Create dedicated database tables or views optimized for specific read patterns:
// Write side: normalized tables
// invoices, invoice_lines, customers, products
// Read side: denormalized table maintained by event listeners
Schema::create('invoice_list_view', function (Blueprint $table) {
$table->uuid('id')->primary();
$table->string('invoice_number');
$table->string('customer_name');
$table->string('customer_email');
$table->integer('total_in_cents');
$table->integer('line_count');
$table->string('status');
$table->date('invoice_date');
$table->date('due_date');
$table->boolean('is_overdue');
$table->timestamps();
$table->index(['status', 'invoice_date']);
$table->index(['customer_name']);
$table->fullText(['invoice_number', 'customer_name']);
});
Update the read model when write events occur:
class UpdateInvoiceListView
{
public function handle(InvoiceFinalized $event): void
{
$invoice = Invoice::with(['customer', 'lines'])->find($event->invoiceId);
InvoiceListView::updateOrCreate(
['id' => $invoice->id],
[
'invoice_number' => $invoice->number,
'customer_name' => $invoice->customer->name,
'customer_email' => $invoice->customer->email,
'total_in_cents' => $invoice->total,
'line_count' => $invoice->lines->count(),
'status' => $invoice->status->value,
'invoice_date' => $invoice->invoice_date,
'due_date' => $invoice->due_date,
'is_overdue' => $invoice->isOverdue(),
],
);
}
}
The read model table has zero joins, pre-computed values, and indexes tailored to the UI's filter and sort patterns. Queries against it are trivially fast.
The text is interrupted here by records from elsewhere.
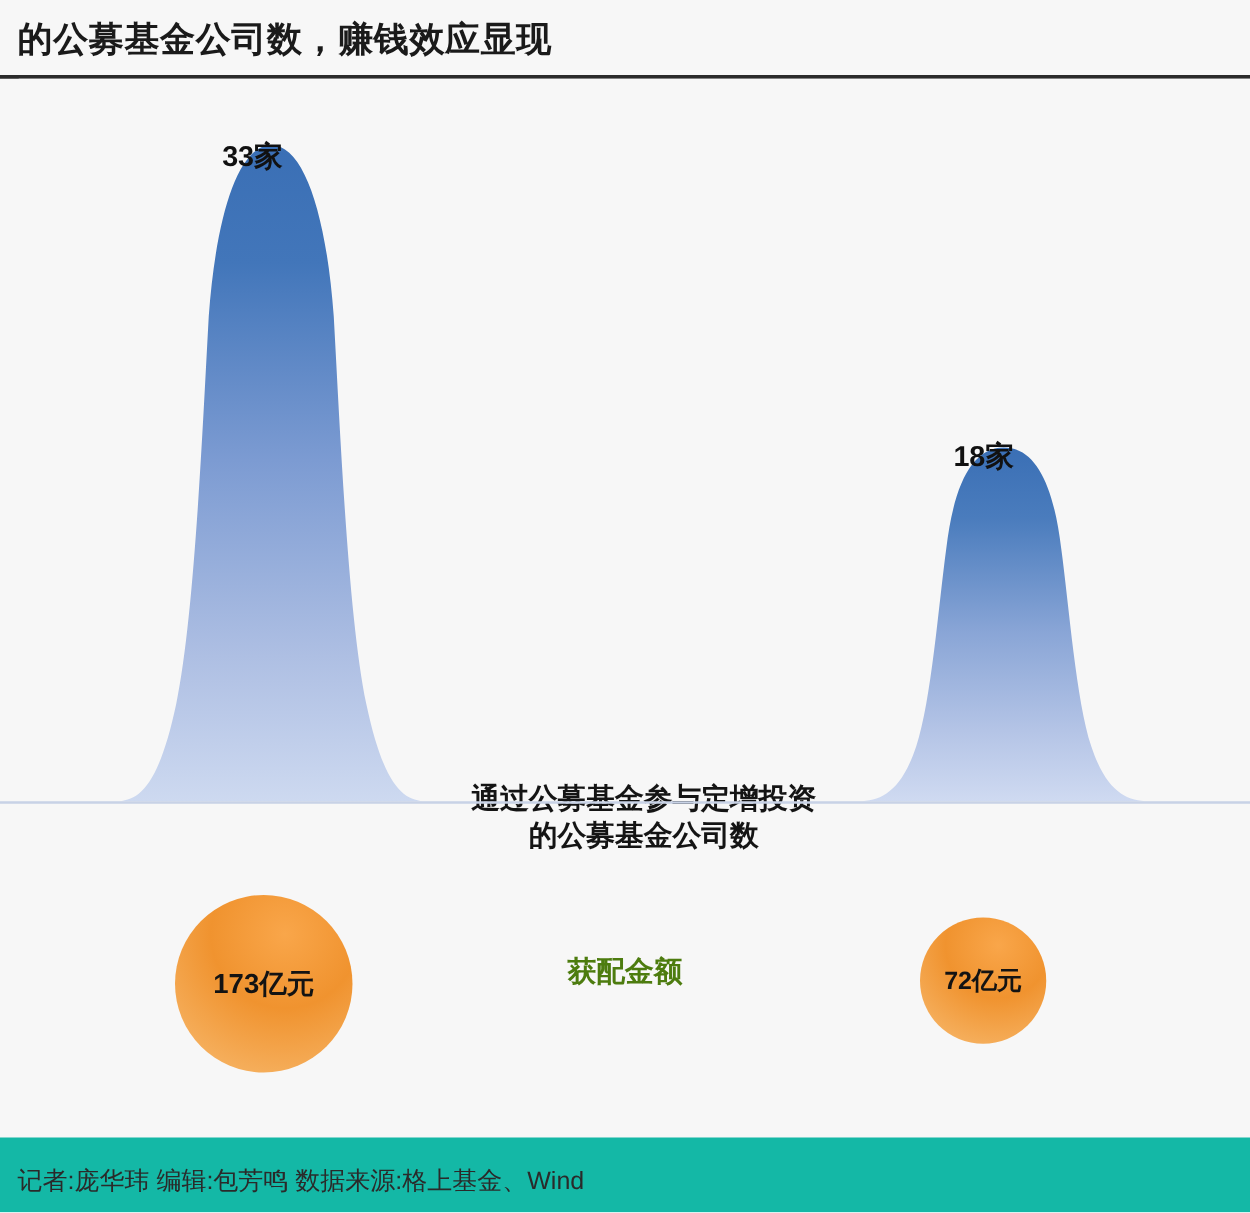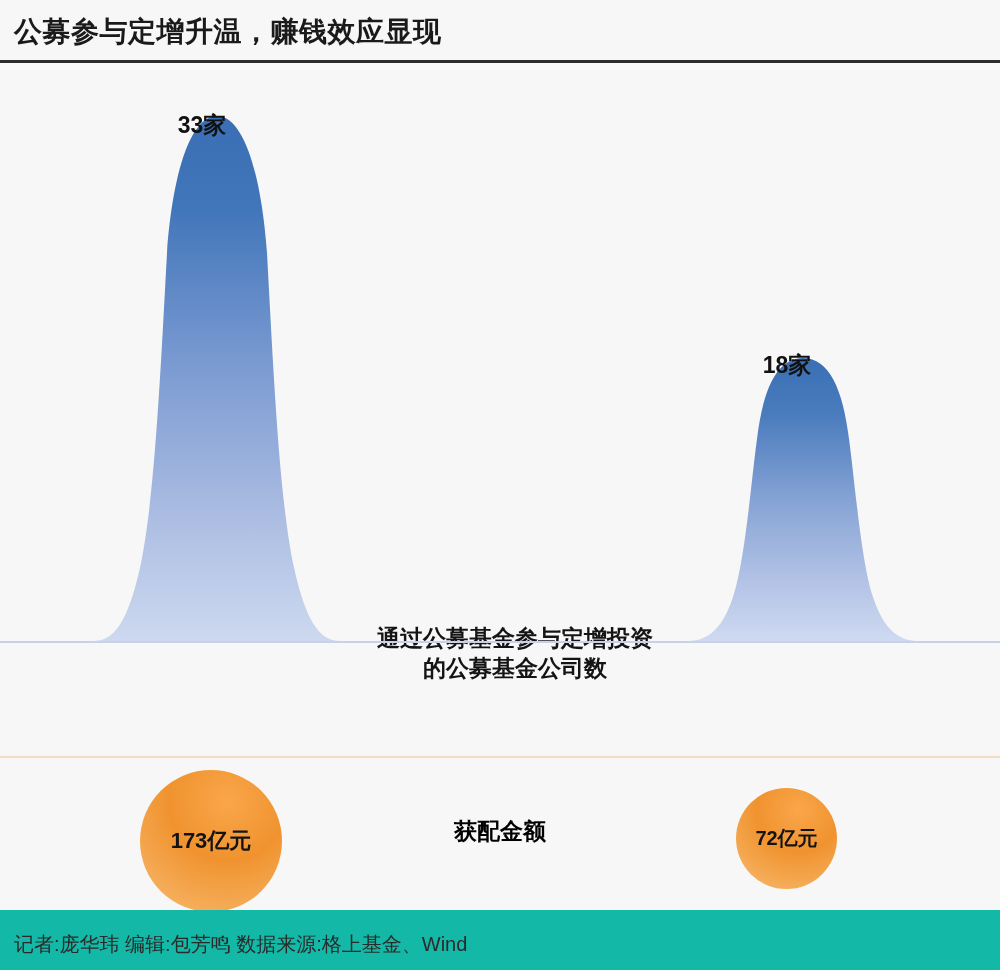--- a/index.html
+++ b/index.html
@@ -198,7 +198,7 @@
 <div id="page">
 
   <div class="header">
-    <div class="header-title">公募参与定增升温，赚钱效应显现</div>
+    <div class="header-title">的公募基金公司数，赚钱效应显现</div>
   </div>
   <div class="header-rule"></div>
 

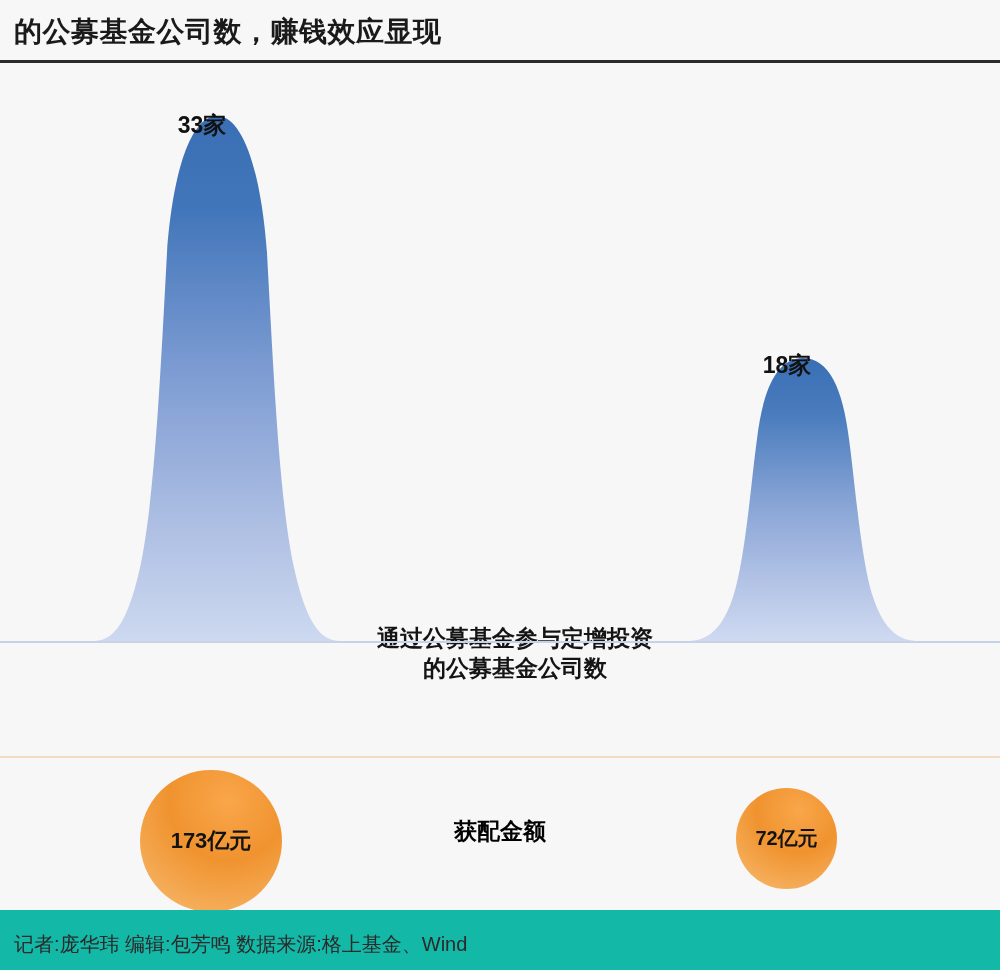--- a/index.html
+++ b/index.html
@@ -129,7 +129,7 @@
   .bubbles-band {
     position: absolute;
     left: 0;
-    top: 768px;
+    top: 714px;
     width: 1000px;
     height: 152px;
     background: #f7f7f7;

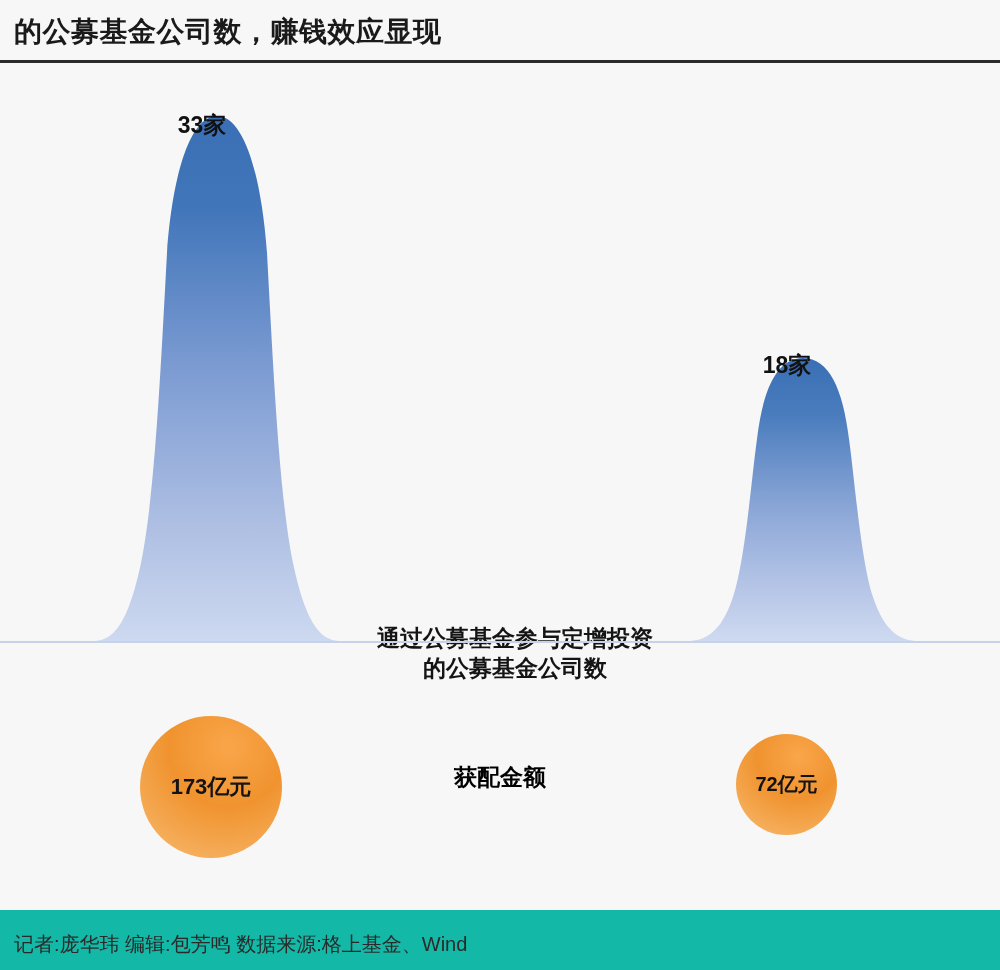--- a/index.html
+++ b/index.html
@@ -171,7 +171,7 @@
     text-align: center;
     font-size: 23px;
     font-weight: bold;
-    color: #000000;
+    color: #4d7c0f;
   }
For the highest scale and performance isolation, write to one database and read from another:
This level introduces eventual consistency between the write and read sides. Events propagate asynchronously, so there is a brief window where a read might return stale data.
When the read model lags behind the write model:
Optimistic UI updates. After a successful write, update the UI optimistically on the client side. The read model catches up within milliseconds.
Read-your-own-writes. After a write, temporarily read from the write database for that specific user:
class InvoiceController
{
public function store(CreateInvoiceRequest $request): JsonResponse
{
$command = CreateInvoiceCommand::fromRequest($request);
$invoiceId = $this->bus->dispatch($command);
// Read from write model immediately after creation
$invoice = Invoice::findOrFail($invoiceId);
return new JsonResponse(
new InvoiceResource($invoice),
201,
);
}
}
Polling with version checks. Include a version number in write responses. The client polls the read model until the version matches.
Start with Level 1: separate your query and command handlers in code. This costs almost nothing, improves code organization, and makes it trivial to optimize reads and writes independently later. Only move to Level 2 or 3 when you have measured performance problems that simpler optimizations cannot solve.